--- EXERCISE DESCRIPTION ---
From the line that holds "moved up: [image] |" to the last line below, retype everything exactly and nothing else; omit pictures.

--- EXTRACTED MATERIAL ---
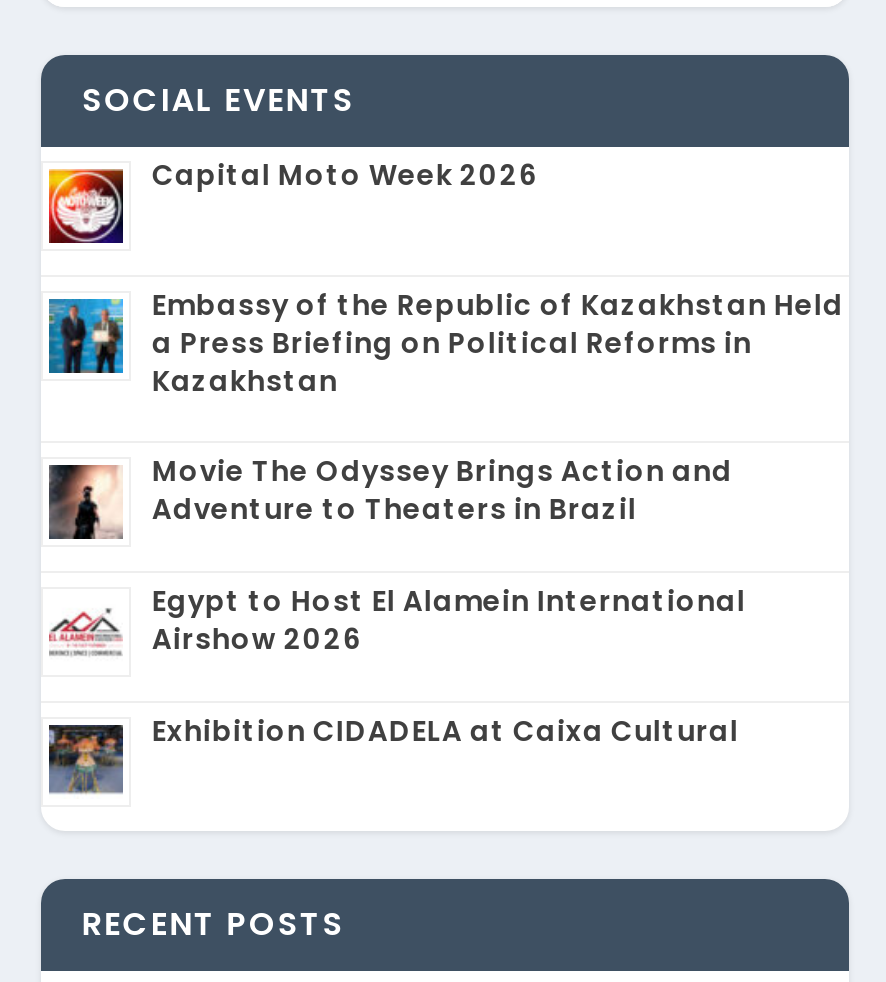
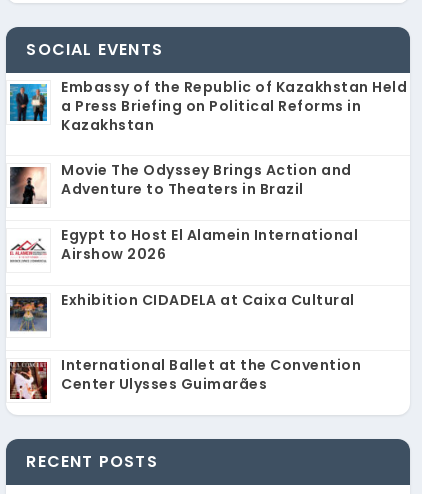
- [image]
- Capital Moto Week 2026

moved up: [image] | Embassy of the Republic of Kazakhstan Held | a Press Briefing on Political Reforms in | ... | Airshow 2026 | Exhibition CIDADELA at Caixa Cultural

moved up: [image]

+ [image]
+ International Ballet at the Convention
+ Center Ulysses Guimarães
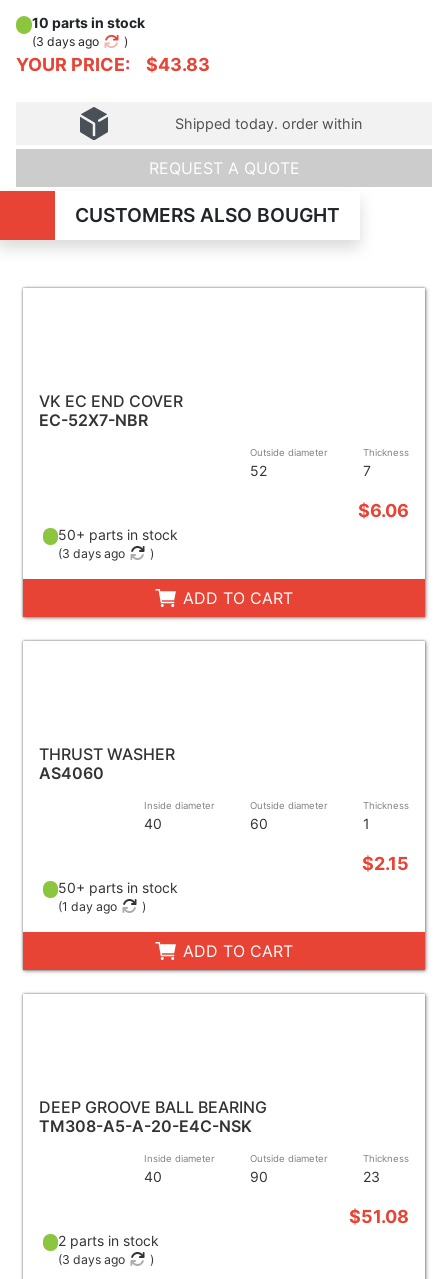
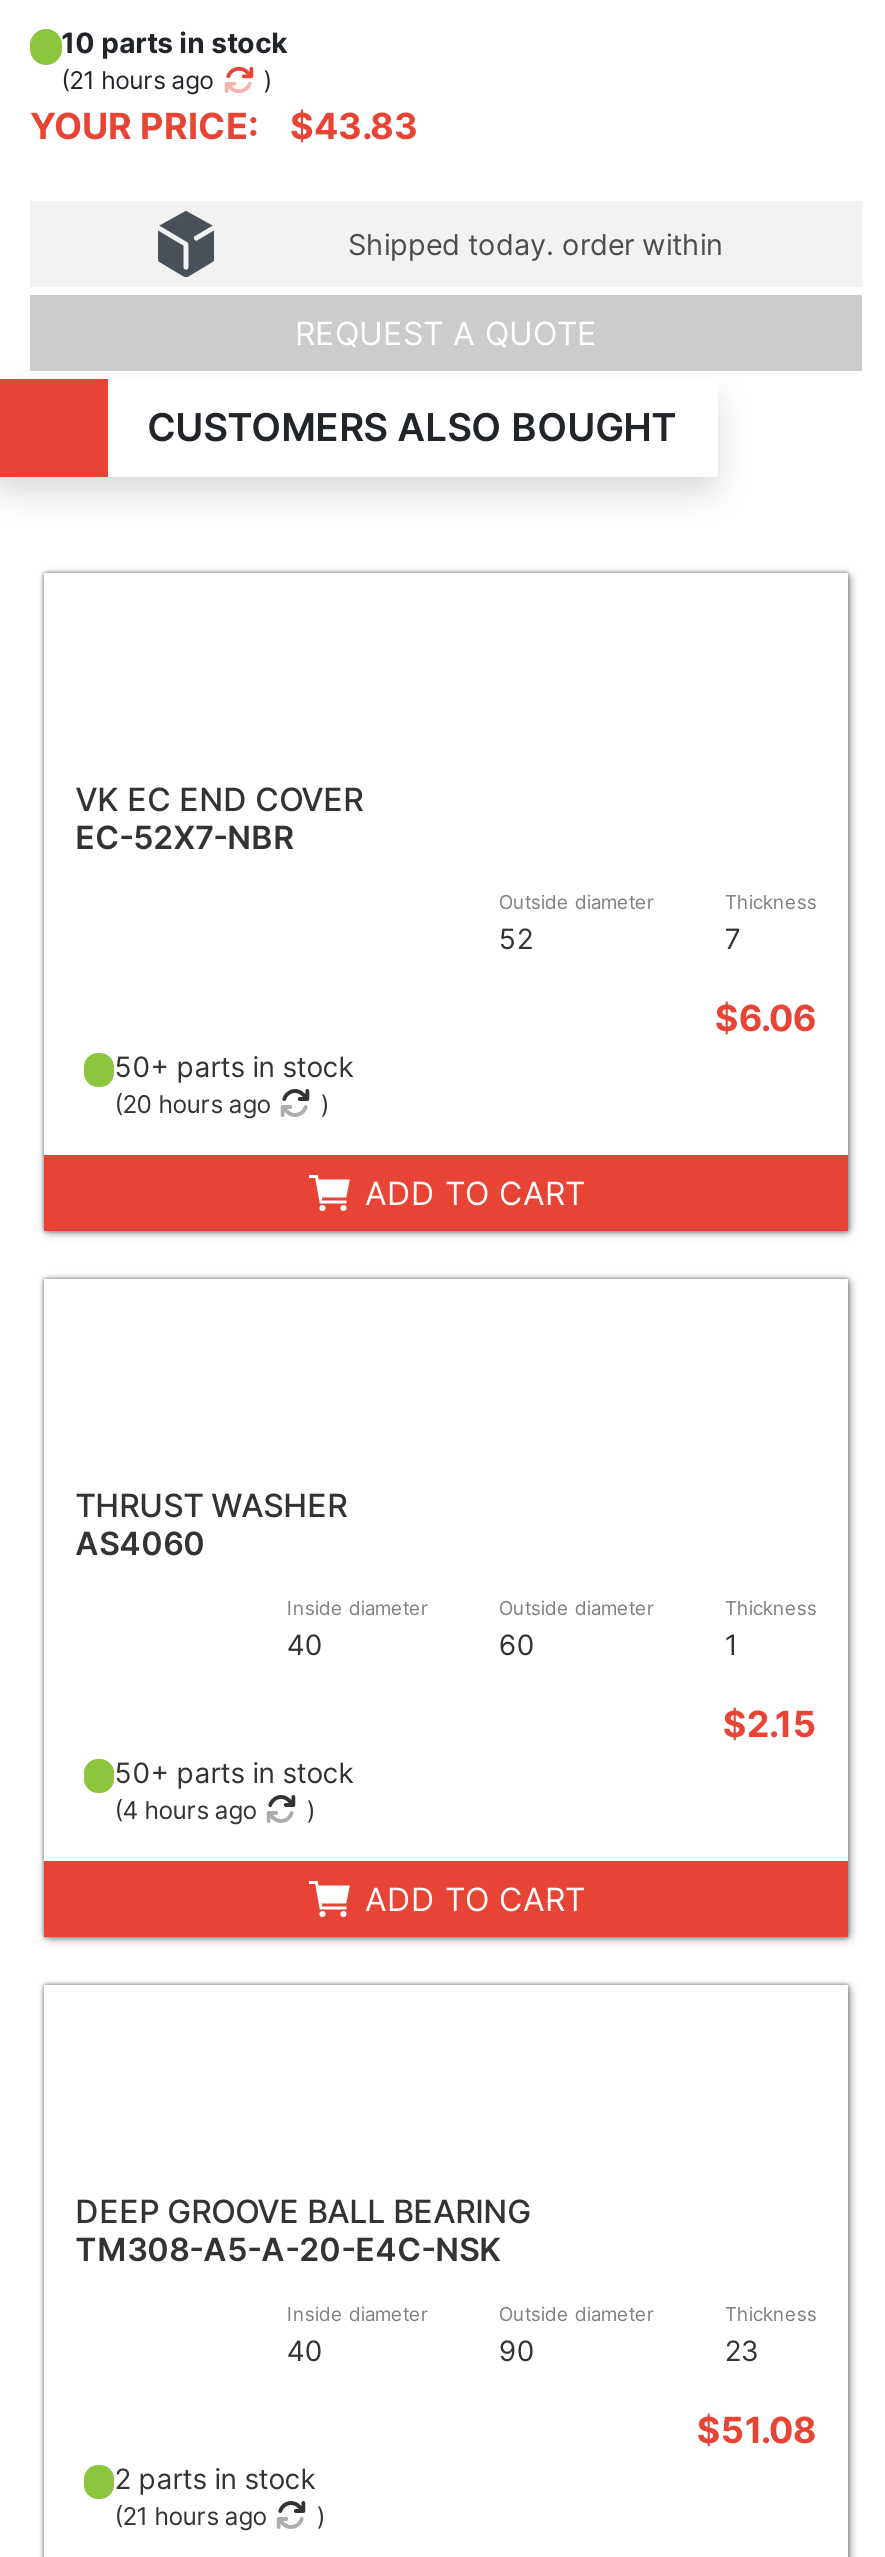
- (3 days ago
+ (21 hours ago

- (3 days ago
+ (20 hours ago

- (1 day ago
+ (4 hours ago

- (3 days ago
+ (21 hours ago
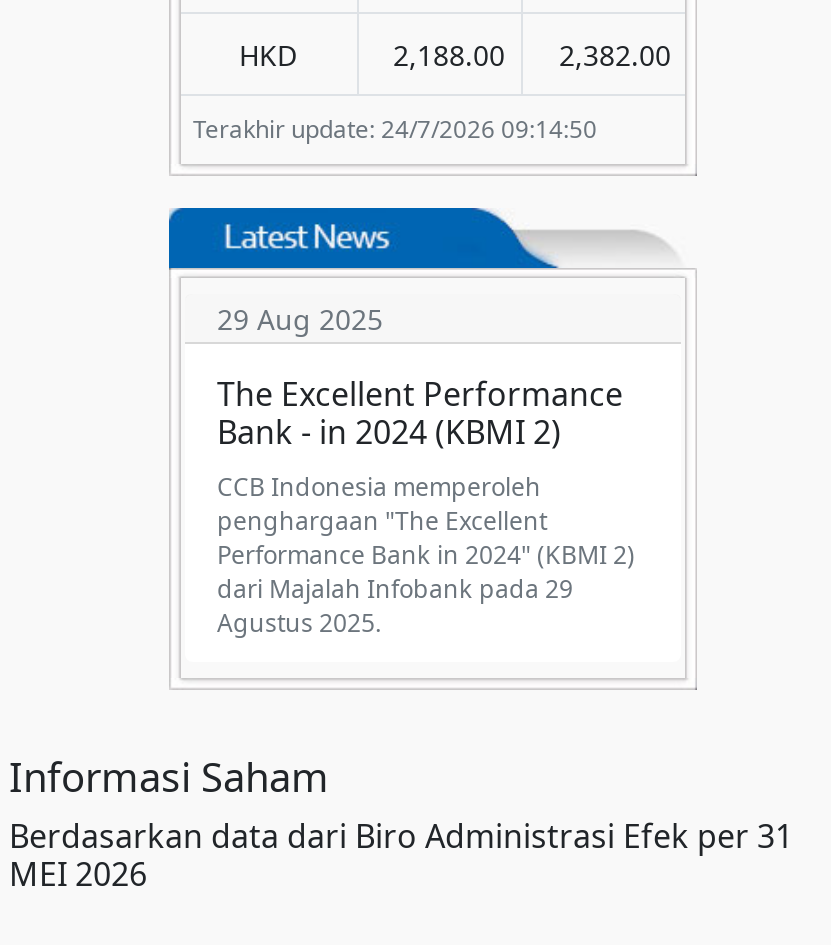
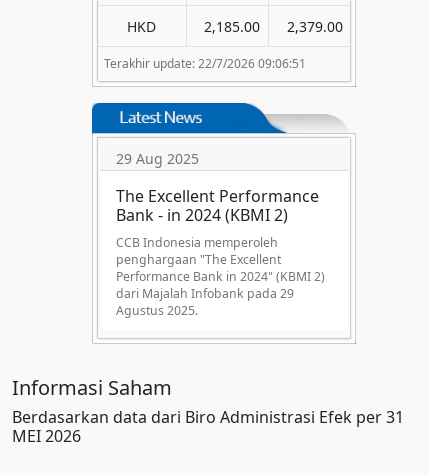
- 2,188.00
+ 2,185.00

- 2,382.00
+ 2,379.00

- Terakhir update: 24/7/2026 09:14:50
+ Terakhir update: 22/7/2026 09:06:51
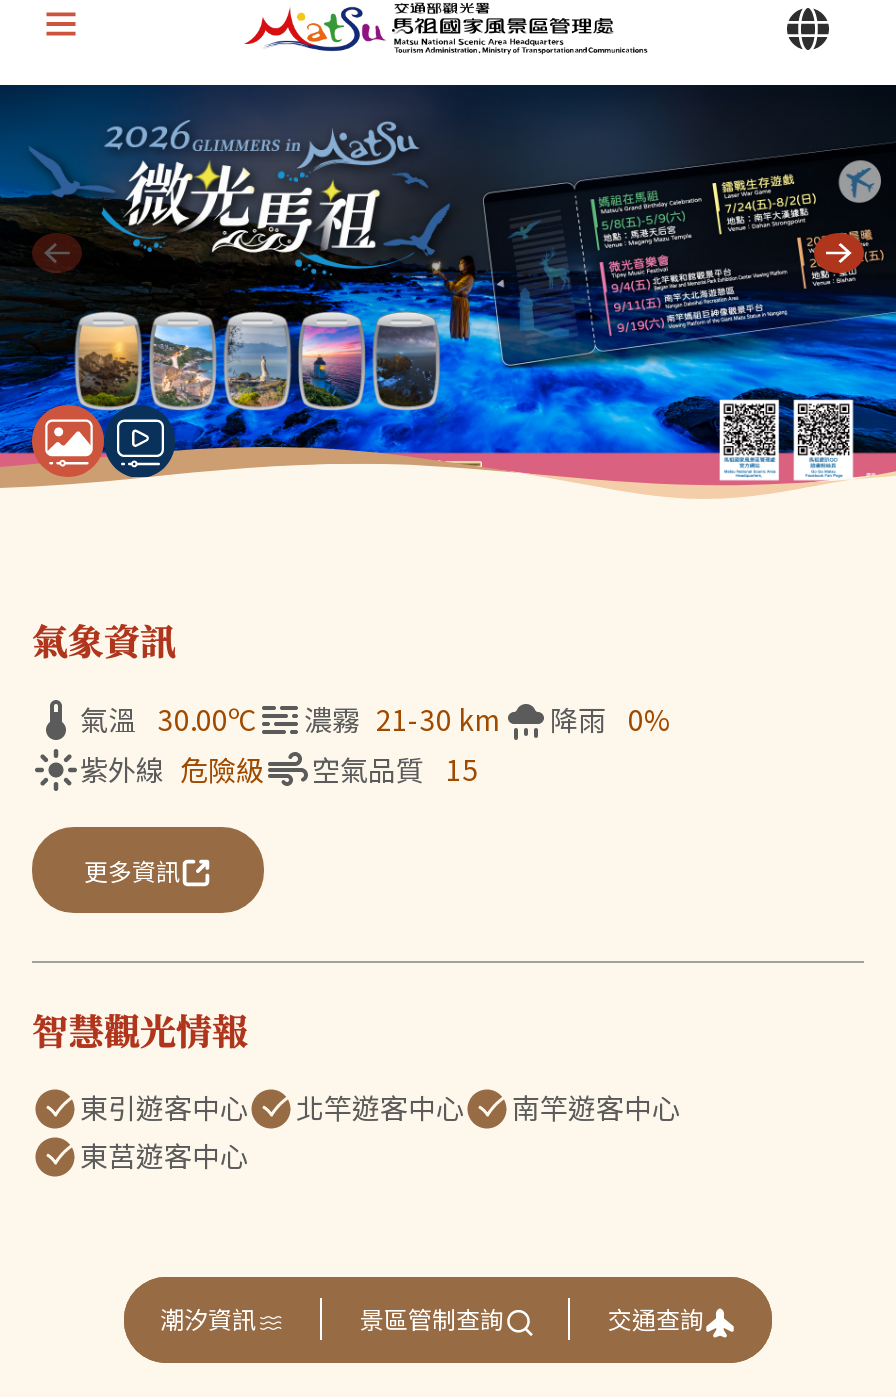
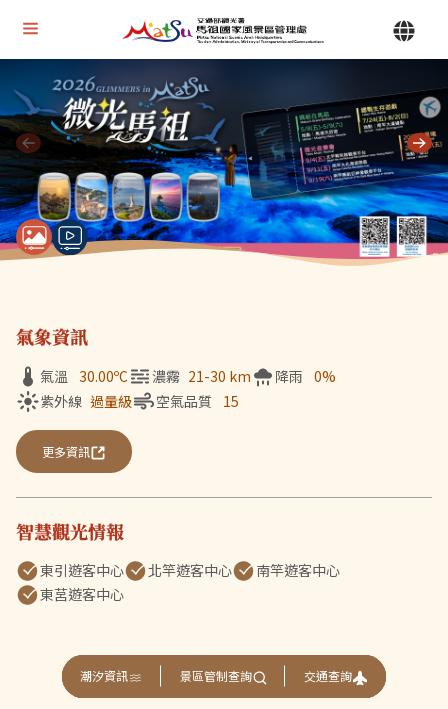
- 紫外線 危險級
+ 紫外線 過量級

--- COMPLETED EXERCISE ---
moved up: [image] | Embassy of the Republic of Kazakhstan Held | a Press Briefing on Political Reforms in | ... | Airshow 2026 | Exhibition CIDADELA at Caixa Cultural

moved up: [image]

+ [image]
+ International Ballet at the Convention
+ Center Ulysses Guimarães
- (3 days ago
+ (21 hours ago

- (3 days ago
+ (20 hours ago

- (1 day ago
+ (4 hours ago

- (3 days ago
+ (21 hours ago
- 2,188.00
+ 2,185.00

- 2,382.00
+ 2,379.00

- Terakhir update: 24/7/2026 09:14:50
+ Terakhir update: 22/7/2026 09:06:51
- 紫外線 危險級
+ 紫外線 過量級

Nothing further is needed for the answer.